A harness, belt or saddle, depending on where the climber hangs their hard hat or helmet, is an intimate part of every working day, often spending a lot more time in contact with the user’s body than anything else in their life.
There are four basic types of industrial harnesses and many tree industry specific harnesses will have elements of each one:
Fall restraint: This system is meant to prevent the user from getting into a position where they can fall. It’s pretty limited in tree work and would most commonly be seen in the use of a body belt with the appropriate lanyard in an aerial lift or device. The right length lanyard used with a fall-restraint harness is the key component, as it is what prevents the user from getting to a spot where a fall could occur.
Fall arrest: This system is supposed to stop a fall, as well as lessen the forces and possible iHampton Roadsuries.

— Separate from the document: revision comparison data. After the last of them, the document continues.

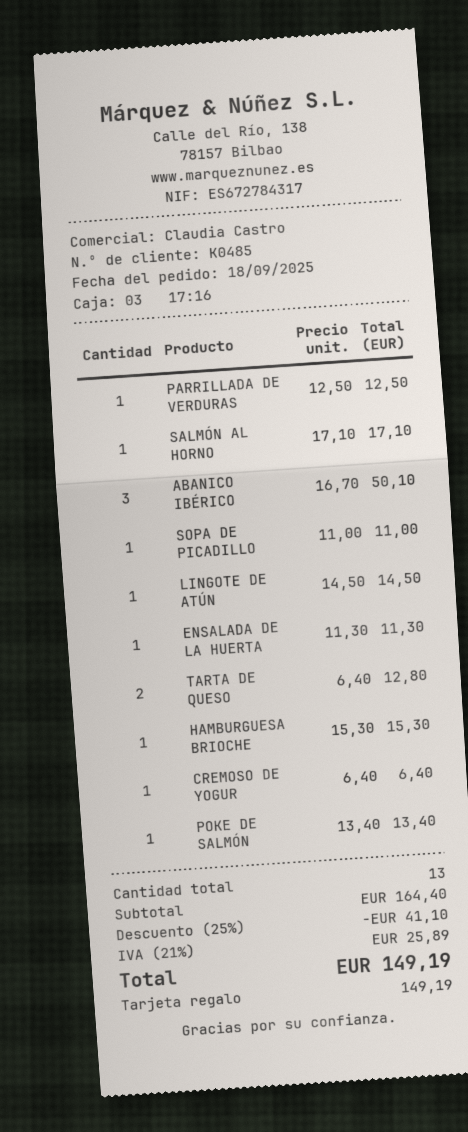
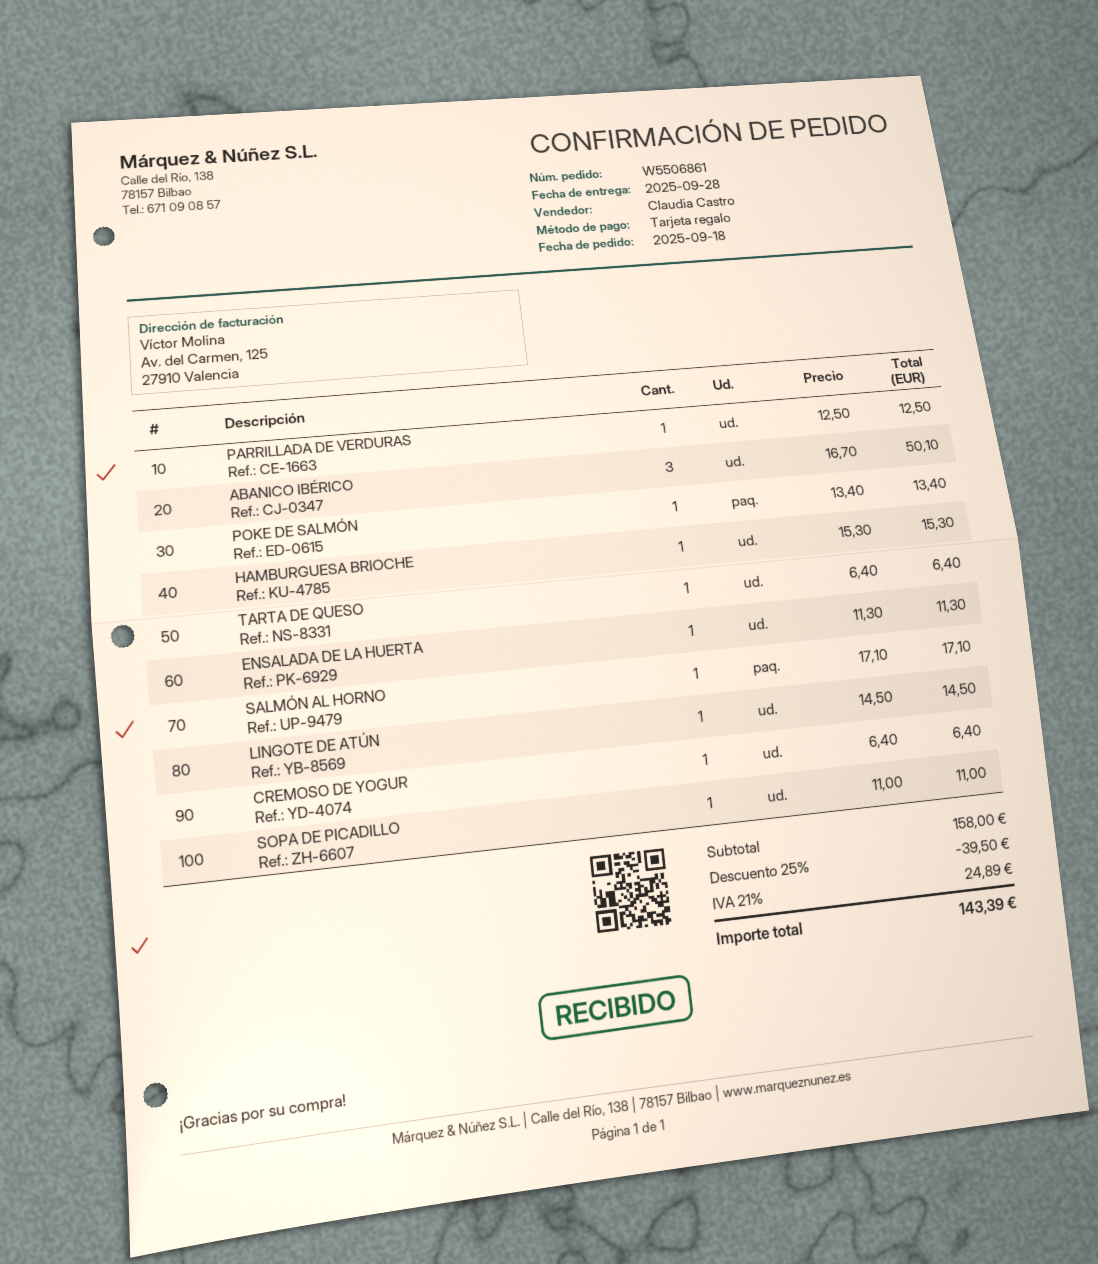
TARTA DE QUESO: 2 x 6.40 = 12.80 -> 1 x 6.40 = 6.40
subtotal: 164.40 -> 158.00
discount: 25% = 41.10 -> 25% = 39.50
tax: 21% = 25.89 -> 21% = 24.89
total: 149.19 -> 143.39

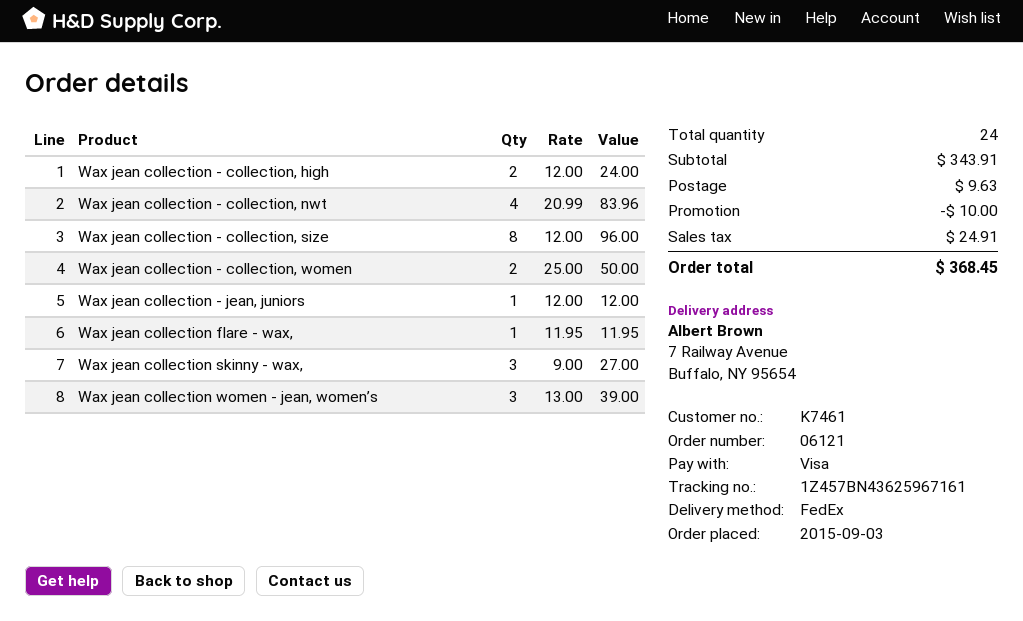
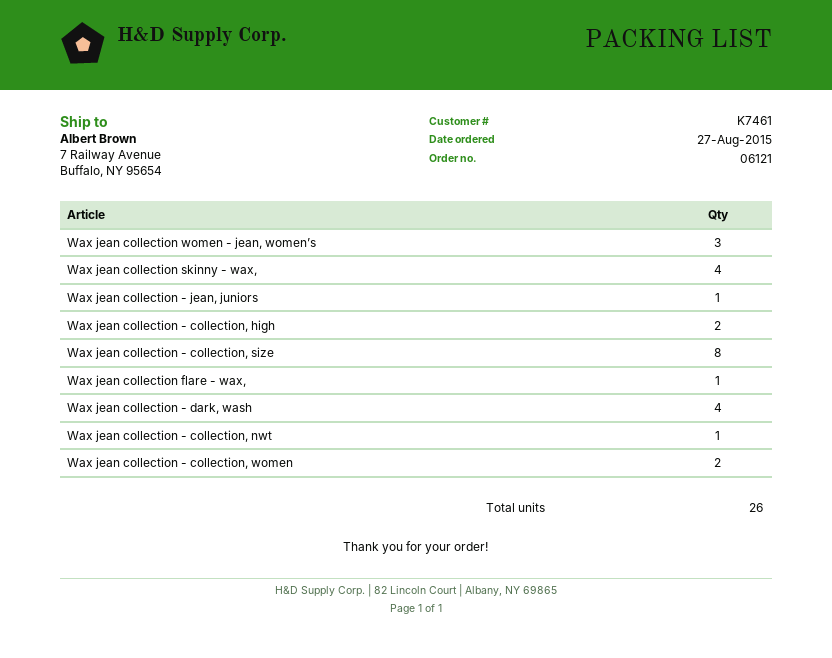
order date: 2015-09-03 -> 2015-08-27
Wax jean collection - collection, nwt: 4 -> 1
Wax jean collection skinny - wax,: 3 -> 4
Wax jean collection - dark, wash: none -> 4
total quantity: 24 -> 26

In tree care, these types of systems are most often called full-body harnesses and are often used in aerial lifts, though some can also be used for climbing.
Work positioning: This gives the climber the ability to position themselves safely and correctly to carry out the needed work, preventing a fall while keeping the hands free. Side attachment points or D-rings are a good example of work positioning.
Suspension: Its purpose is to sort of cradle the climber in an upright, slightly seated position while tied in above. When set up properly, it can also allow stable work positioning with both hands free.